Exercise requirements
Each entry that follows should be given again word for word; please leave out its pictures.

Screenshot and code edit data
[Start of Attachment]

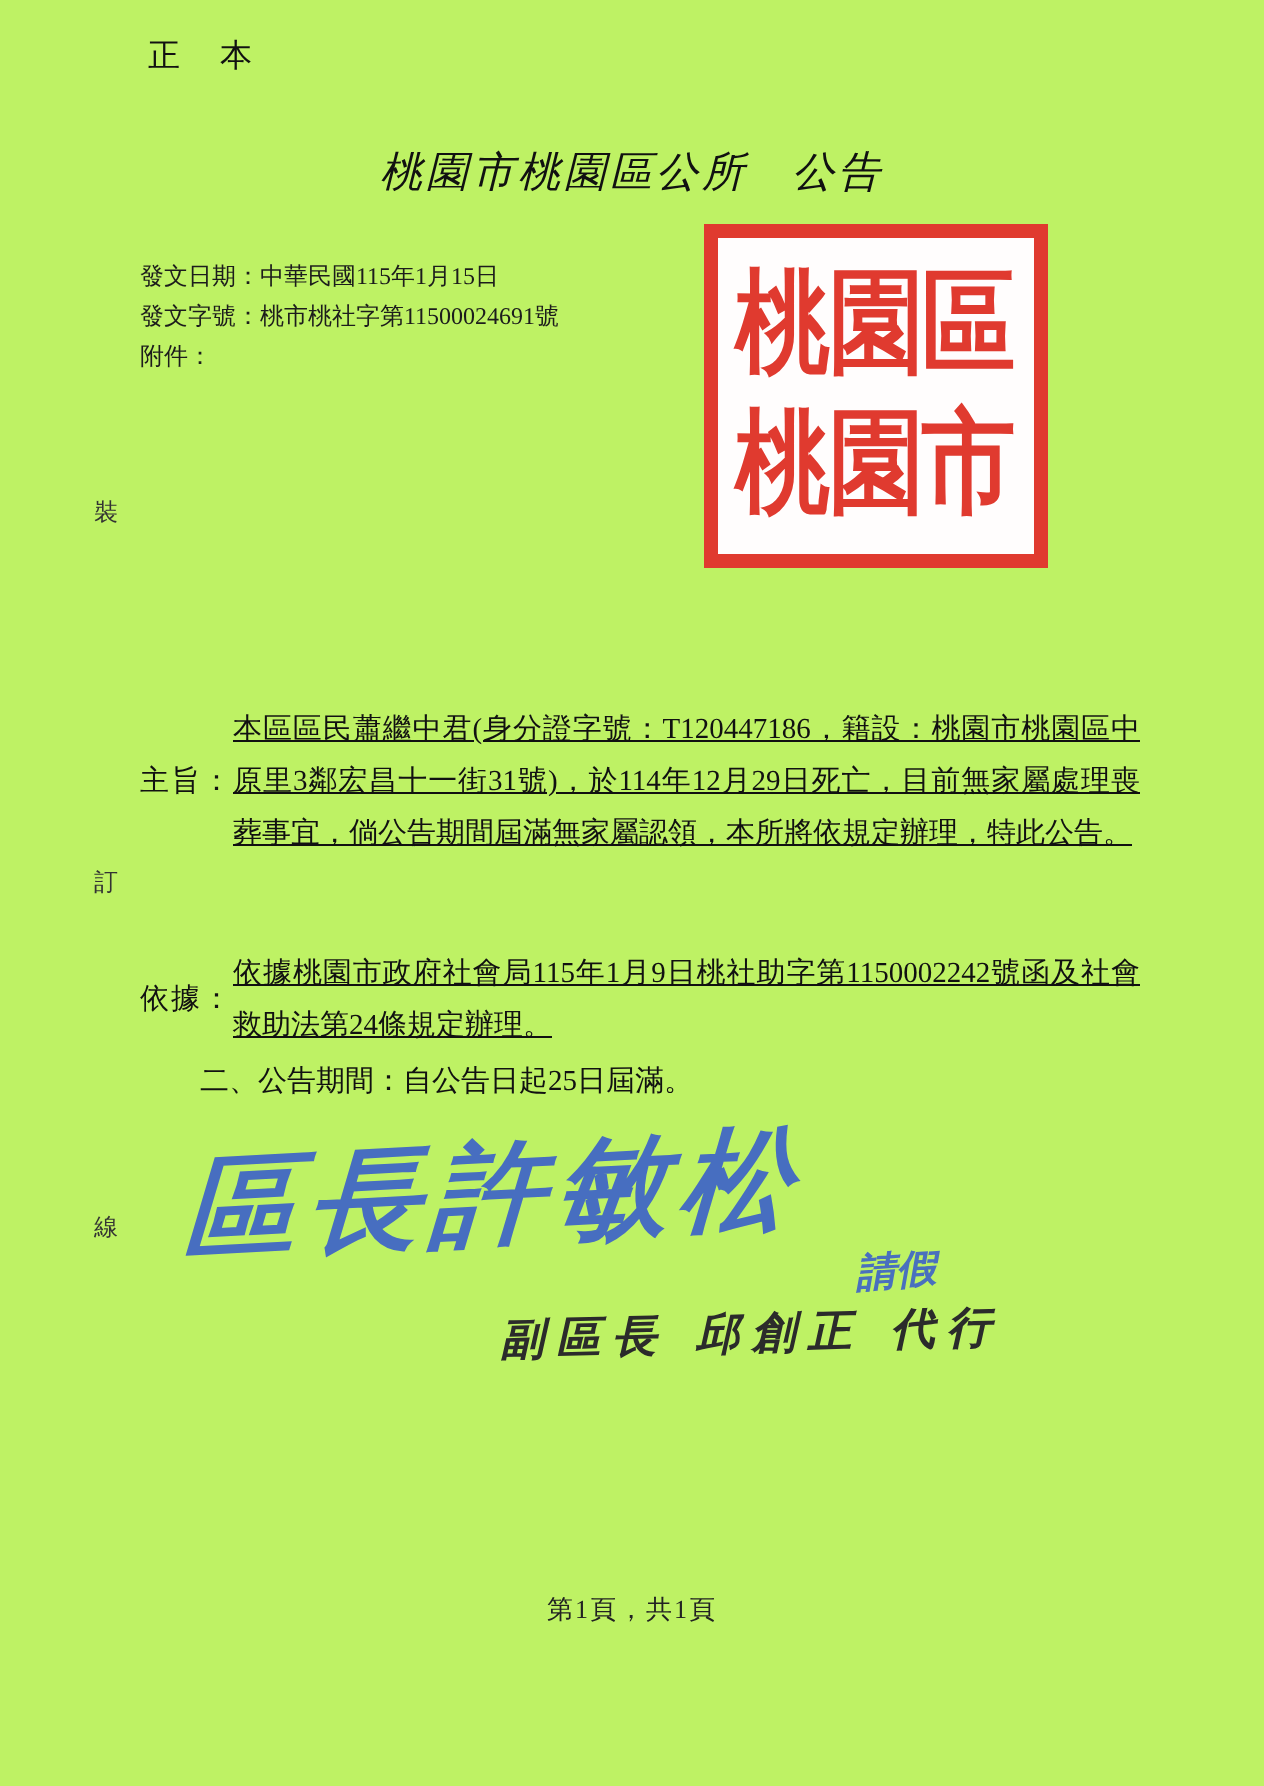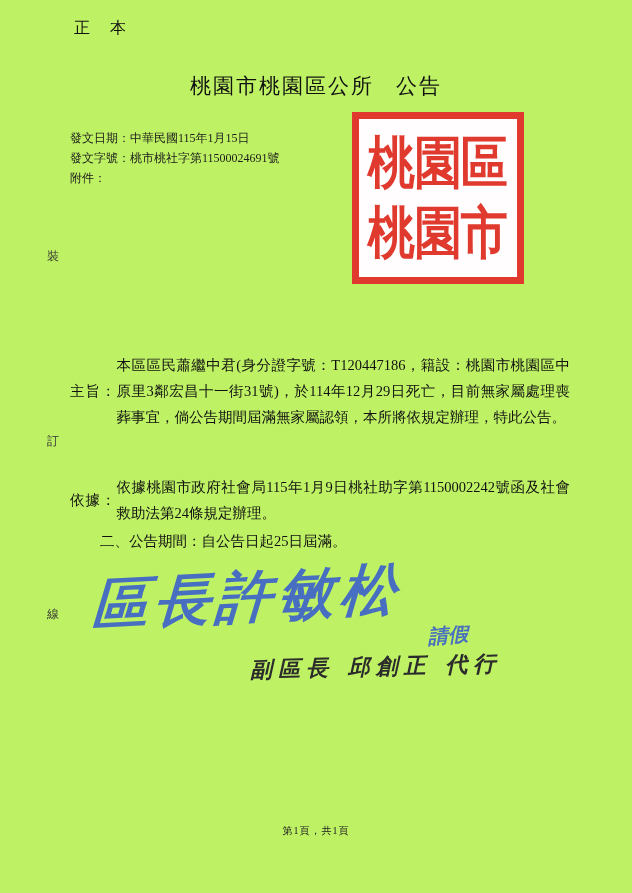--- a/index.html
+++ b/index.html
@@ -55,6 +55,7 @@
     letter-spacing: 2px;
     color: #111;
     font-family: "Liberation Serif", "DejaVu Serif", serif;
+    font-style: italic;
   }
   .doc-title .gap { display: inline-block; width: 22px; }
 

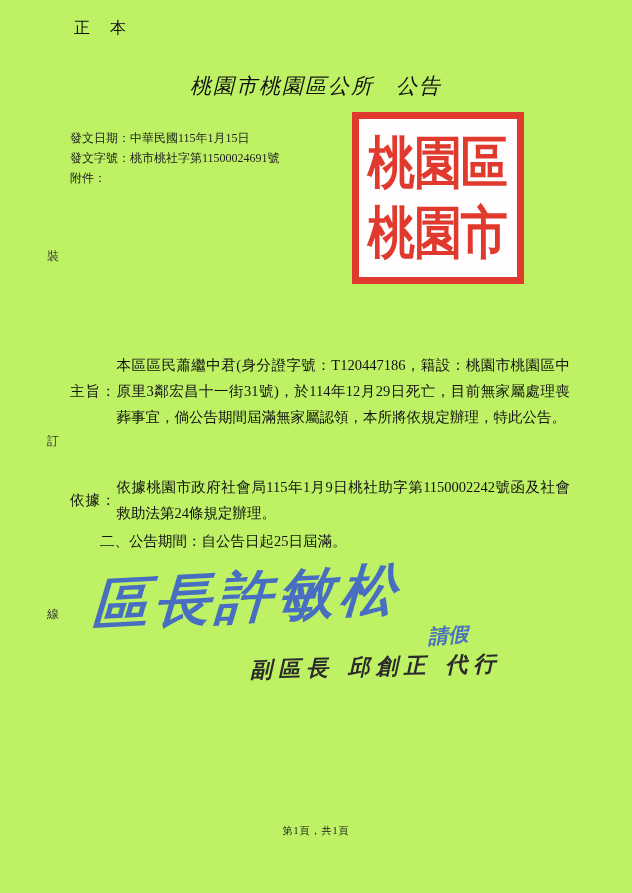--- a/index.html
+++ b/index.html
@@ -138,6 +138,7 @@
   .sec-body {
     flex: 1 1 auto;
     text-align: justify;
+    text-decoration: underline;
   }
   .sec-heading {
     letter-spacing: 1px;

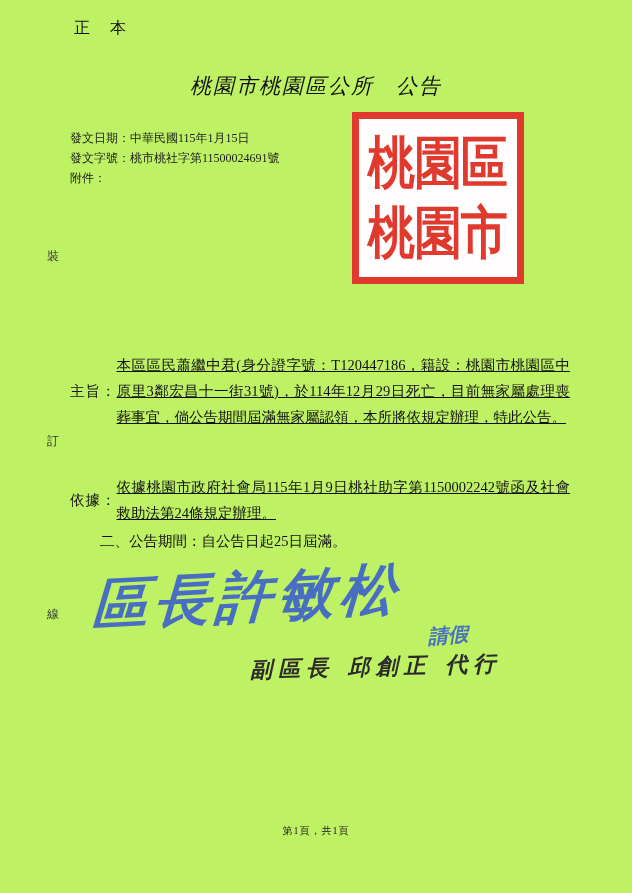--- a/index.html
+++ b/index.html
@@ -206,9 +206,9 @@
     position: absolute;
     left: 0;
     right: 0;
-    top: 824px;
+    top: 796px;
     text-align: center;
-    font-size: 10px;
+    font-size: 13px;
     color: #222;
     letter-spacing: 1px;
   }

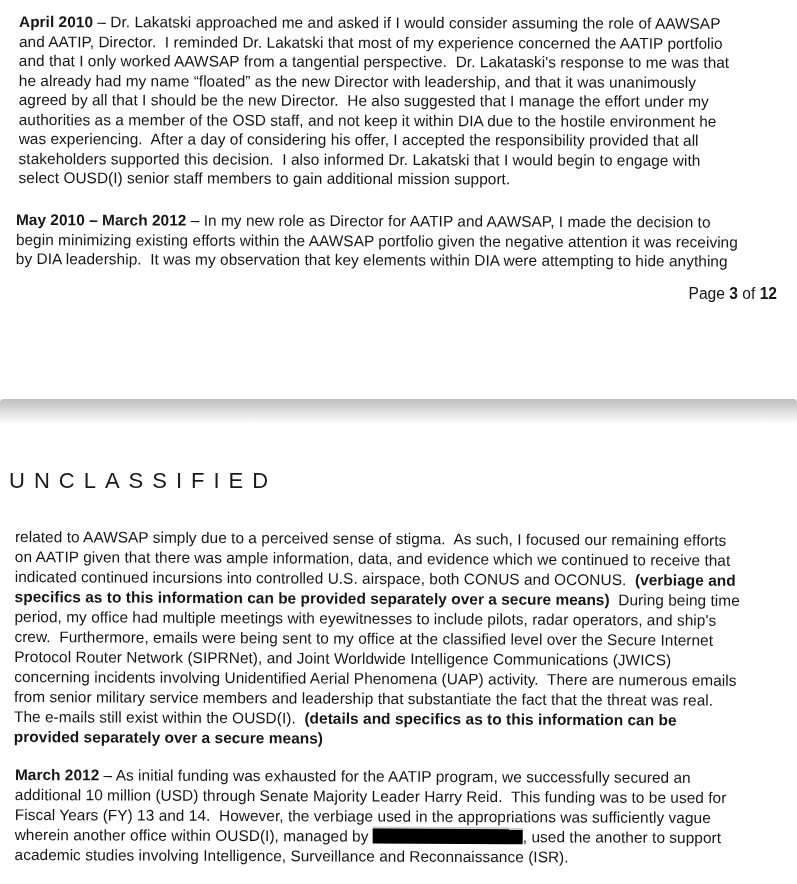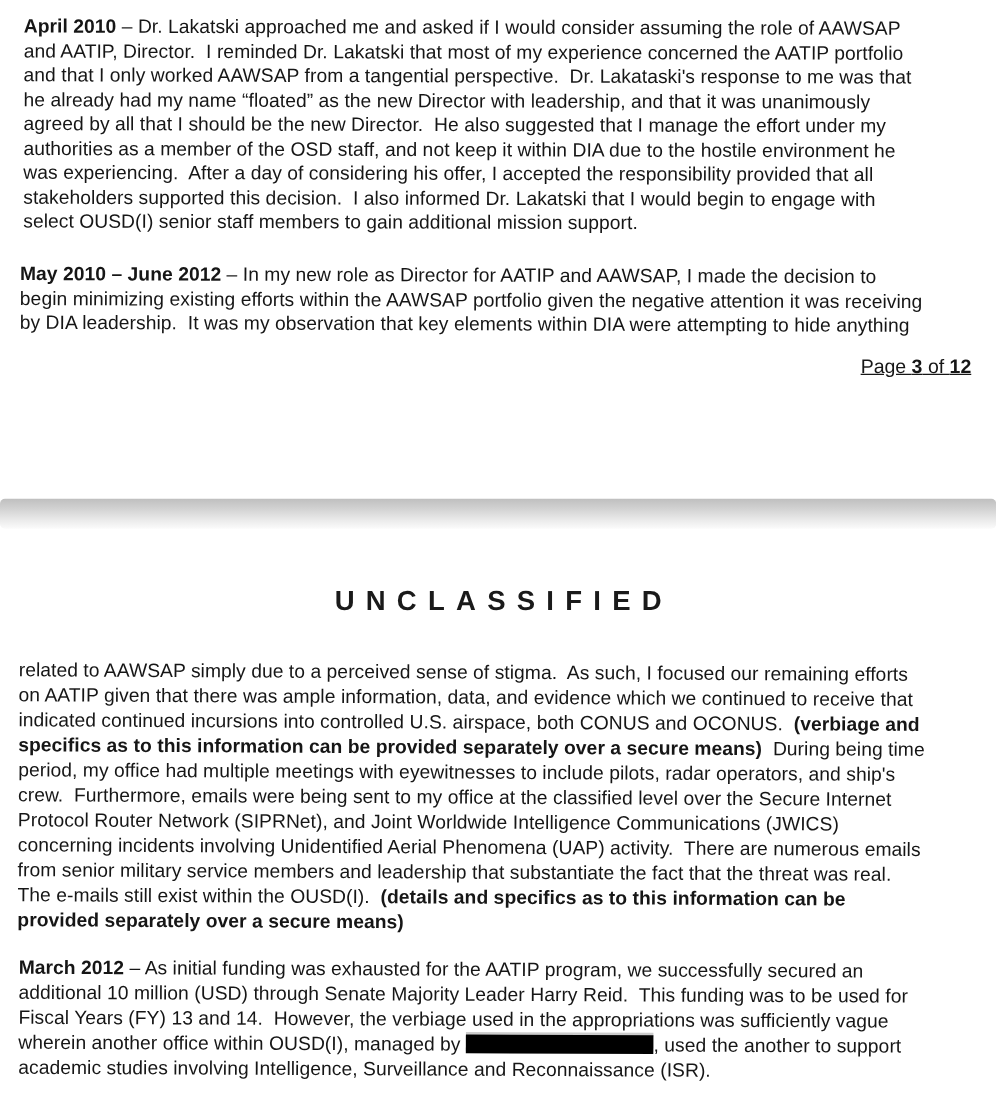--- a/index.html
+++ b/index.html
@@ -73,7 +73,7 @@
       </div>
 
     <div class="para" id="para-may">
-        <div class="line"><span class="seg-bold">May 2010 – June 2012</span><span> – In my new role as Director for AATIP and AAWSAP, I made the decision to</span></div>
+        <div class="line"><span class="seg-bold">May 2010 – March 2012</span><span> – In my new role as Director for AATIP and AAWSAP, I made the decision to</span></div>
         <div class="line"><span>begin minimizing existing efforts within the AAWSAP portfolio given the negative attention it was receiving</span></div>
         <div class="line"><span>by DIA leadership.  It was my observation that key elements within DIA were attempting to hide anything</span></div>
       </div>

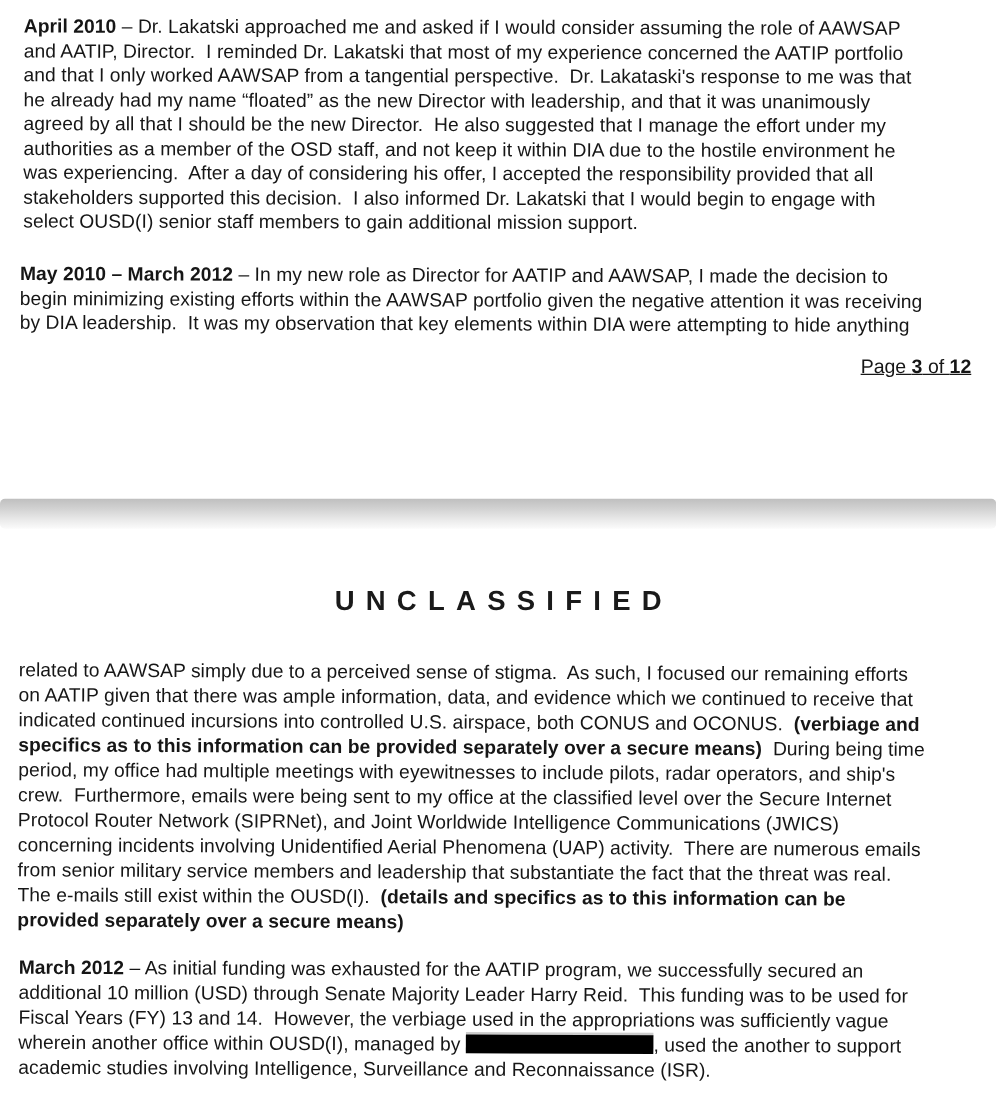--- a/index.html
+++ b/index.html
@@ -26,7 +26,7 @@
 
   #page-number {
     position: absolute; top: 284px; right: 20px;
-    font-size: 15.6px; line-height: 19.5px; white-space: pre; text-decoration: underline;
+    font-size: 15.6px; line-height: 19.5px; white-space: pre;
   }
 
   #divider {

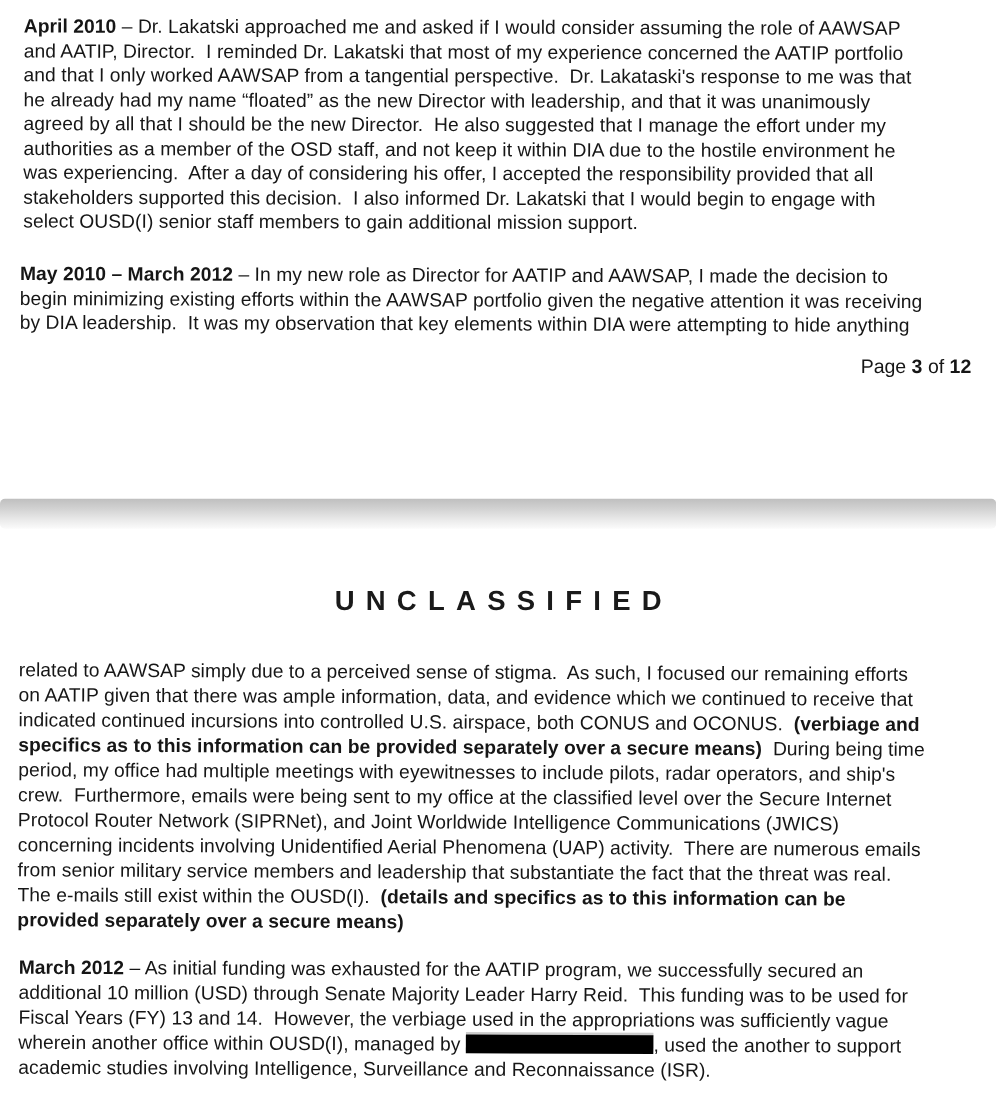--- a/index.html
+++ b/index.html
@@ -38,8 +38,8 @@
 
   #classification {
     position: absolute; top: 468px; left: 0; width: 797px;
-    margin: 0; text-align: center; text-indent: 9px;
-    font-size: 22px; font-weight: bold; letter-spacing: 9px;
+    margin: 0; text-indent: 9px;
+    font-size: 22px; font-weight: normal; letter-spacing: 9px;
     color: #1a1a1a;
   }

[End of Attachment]

Solution to this exercise
--- a/index.html
+++ b/index.html
@@ -55,6 +55,7 @@
     letter-spacing: 2px;
     color: #111;
     font-family: "Liberation Serif", "DejaVu Serif", serif;
+    font-style: italic;
   }
   .doc-title .gap { display: inline-block; width: 22px; }
 

--- a/index.html
+++ b/index.html
@@ -138,6 +138,7 @@
   .sec-body {
     flex: 1 1 auto;
     text-align: justify;
+    text-decoration: underline;
   }
   .sec-heading {
     letter-spacing: 1px;

--- a/index.html
+++ b/index.html
@@ -206,9 +206,9 @@
     position: absolute;
     left: 0;
     right: 0;
-    top: 824px;
+    top: 796px;
     text-align: center;
-    font-size: 10px;
+    font-size: 13px;
     color: #222;
     letter-spacing: 1px;
   }

--- a/index.html
+++ b/index.html
@@ -73,7 +73,7 @@
       </div>
 
     <div class="para" id="para-may">
-        <div class="line"><span class="seg-bold">May 2010 – June 2012</span><span> – In my new role as Director for AATIP and AAWSAP, I made the decision to</span></div>
+        <div class="line"><span class="seg-bold">May 2010 – March 2012</span><span> – In my new role as Director for AATIP and AAWSAP, I made the decision to</span></div>
         <div class="line"><span>begin minimizing existing efforts within the AAWSAP portfolio given the negative attention it was receiving</span></div>
         <div class="line"><span>by DIA leadership.  It was my observation that key elements within DIA were attempting to hide anything</span></div>
       </div>

--- a/index.html
+++ b/index.html
@@ -26,7 +26,7 @@
 
   #page-number {
     position: absolute; top: 284px; right: 20px;
-    font-size: 15.6px; line-height: 19.5px; white-space: pre; text-decoration: underline;
+    font-size: 15.6px; line-height: 19.5px; white-space: pre;
   }
 
   #divider {

--- a/index.html
+++ b/index.html
@@ -38,8 +38,8 @@
 
   #classification {
     position: absolute; top: 468px; left: 0; width: 797px;
-    margin: 0; text-align: center; text-indent: 9px;
-    font-size: 22px; font-weight: bold; letter-spacing: 9px;
+    margin: 0; text-indent: 9px;
+    font-size: 22px; font-weight: normal; letter-spacing: 9px;
     color: #1a1a1a;
   }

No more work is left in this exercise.